◆ Task description ◆
Wherever the word "connected" occurs in the lines below, copy the whole line.
─── The records ───
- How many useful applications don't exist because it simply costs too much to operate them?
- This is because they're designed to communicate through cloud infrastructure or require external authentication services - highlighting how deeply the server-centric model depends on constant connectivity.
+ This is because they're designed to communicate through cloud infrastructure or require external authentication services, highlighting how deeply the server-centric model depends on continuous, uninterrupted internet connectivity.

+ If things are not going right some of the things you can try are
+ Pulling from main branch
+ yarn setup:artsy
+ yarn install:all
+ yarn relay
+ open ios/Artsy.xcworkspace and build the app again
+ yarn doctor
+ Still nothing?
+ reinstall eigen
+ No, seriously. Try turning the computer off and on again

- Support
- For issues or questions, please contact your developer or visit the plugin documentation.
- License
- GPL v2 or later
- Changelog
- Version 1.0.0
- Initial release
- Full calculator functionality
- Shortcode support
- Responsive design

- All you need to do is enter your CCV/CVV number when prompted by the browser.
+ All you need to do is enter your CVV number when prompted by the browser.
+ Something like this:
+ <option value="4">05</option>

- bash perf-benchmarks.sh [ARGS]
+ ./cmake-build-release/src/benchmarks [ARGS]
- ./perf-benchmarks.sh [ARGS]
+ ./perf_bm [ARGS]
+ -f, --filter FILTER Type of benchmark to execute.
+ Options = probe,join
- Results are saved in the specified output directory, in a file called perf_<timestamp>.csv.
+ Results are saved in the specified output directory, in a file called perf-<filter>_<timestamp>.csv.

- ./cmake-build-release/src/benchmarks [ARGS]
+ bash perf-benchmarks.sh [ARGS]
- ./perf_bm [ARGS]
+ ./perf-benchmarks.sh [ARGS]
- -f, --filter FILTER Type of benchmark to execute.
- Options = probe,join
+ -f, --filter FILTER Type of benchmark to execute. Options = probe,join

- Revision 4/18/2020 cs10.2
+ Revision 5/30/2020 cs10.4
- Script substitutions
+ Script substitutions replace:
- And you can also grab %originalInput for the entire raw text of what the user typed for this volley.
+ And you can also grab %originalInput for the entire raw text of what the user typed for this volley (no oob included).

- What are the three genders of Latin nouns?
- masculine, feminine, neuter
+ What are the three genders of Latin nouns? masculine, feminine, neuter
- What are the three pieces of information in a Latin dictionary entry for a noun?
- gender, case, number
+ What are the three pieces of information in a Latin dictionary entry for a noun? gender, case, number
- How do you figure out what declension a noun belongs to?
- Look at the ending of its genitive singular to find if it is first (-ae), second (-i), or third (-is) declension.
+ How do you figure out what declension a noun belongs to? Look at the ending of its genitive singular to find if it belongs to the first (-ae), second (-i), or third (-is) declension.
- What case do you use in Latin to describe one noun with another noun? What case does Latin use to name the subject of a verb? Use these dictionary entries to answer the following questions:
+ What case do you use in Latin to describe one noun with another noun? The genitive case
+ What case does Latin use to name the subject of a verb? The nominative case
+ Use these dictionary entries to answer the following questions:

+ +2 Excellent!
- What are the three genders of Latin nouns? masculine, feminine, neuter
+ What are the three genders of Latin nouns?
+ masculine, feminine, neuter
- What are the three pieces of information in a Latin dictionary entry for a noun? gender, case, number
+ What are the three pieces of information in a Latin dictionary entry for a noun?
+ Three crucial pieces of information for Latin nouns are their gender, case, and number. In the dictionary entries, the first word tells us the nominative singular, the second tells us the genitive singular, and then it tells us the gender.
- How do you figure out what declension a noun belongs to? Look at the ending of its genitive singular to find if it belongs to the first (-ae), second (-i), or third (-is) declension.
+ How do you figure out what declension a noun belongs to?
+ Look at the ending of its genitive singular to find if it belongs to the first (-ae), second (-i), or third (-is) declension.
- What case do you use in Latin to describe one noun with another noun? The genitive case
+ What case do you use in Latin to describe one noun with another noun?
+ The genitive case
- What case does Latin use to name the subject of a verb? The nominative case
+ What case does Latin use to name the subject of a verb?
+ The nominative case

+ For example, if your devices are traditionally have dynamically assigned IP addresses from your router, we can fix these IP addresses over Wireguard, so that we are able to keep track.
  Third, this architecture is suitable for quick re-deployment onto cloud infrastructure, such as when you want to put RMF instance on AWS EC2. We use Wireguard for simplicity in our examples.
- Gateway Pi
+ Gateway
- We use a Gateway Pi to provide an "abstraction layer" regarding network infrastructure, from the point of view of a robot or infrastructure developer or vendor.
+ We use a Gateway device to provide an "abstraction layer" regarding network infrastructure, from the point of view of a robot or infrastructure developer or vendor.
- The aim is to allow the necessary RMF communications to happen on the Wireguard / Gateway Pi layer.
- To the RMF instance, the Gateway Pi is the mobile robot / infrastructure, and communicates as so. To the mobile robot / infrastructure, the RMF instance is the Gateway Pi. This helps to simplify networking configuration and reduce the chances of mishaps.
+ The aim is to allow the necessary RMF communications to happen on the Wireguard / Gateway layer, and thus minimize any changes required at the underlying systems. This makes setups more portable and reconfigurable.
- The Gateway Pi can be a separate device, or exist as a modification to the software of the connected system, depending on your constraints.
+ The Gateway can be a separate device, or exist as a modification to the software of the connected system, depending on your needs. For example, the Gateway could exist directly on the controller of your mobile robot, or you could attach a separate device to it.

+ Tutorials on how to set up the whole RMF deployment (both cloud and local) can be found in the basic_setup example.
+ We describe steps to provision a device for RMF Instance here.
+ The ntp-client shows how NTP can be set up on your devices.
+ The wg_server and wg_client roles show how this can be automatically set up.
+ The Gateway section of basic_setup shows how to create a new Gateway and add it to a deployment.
───
◆ Reply to the task ◆
- The Gateway Pi can be a separate device, or exist as a modification to the software of the connected system, depending on your constraints.
+ The Gateway can be a separate device, or exist as a modification to the software of the connected system, depending on your needs. For example, the Gateway could exist directly on the controller of your mobile robot, or you could attach a separate device to it.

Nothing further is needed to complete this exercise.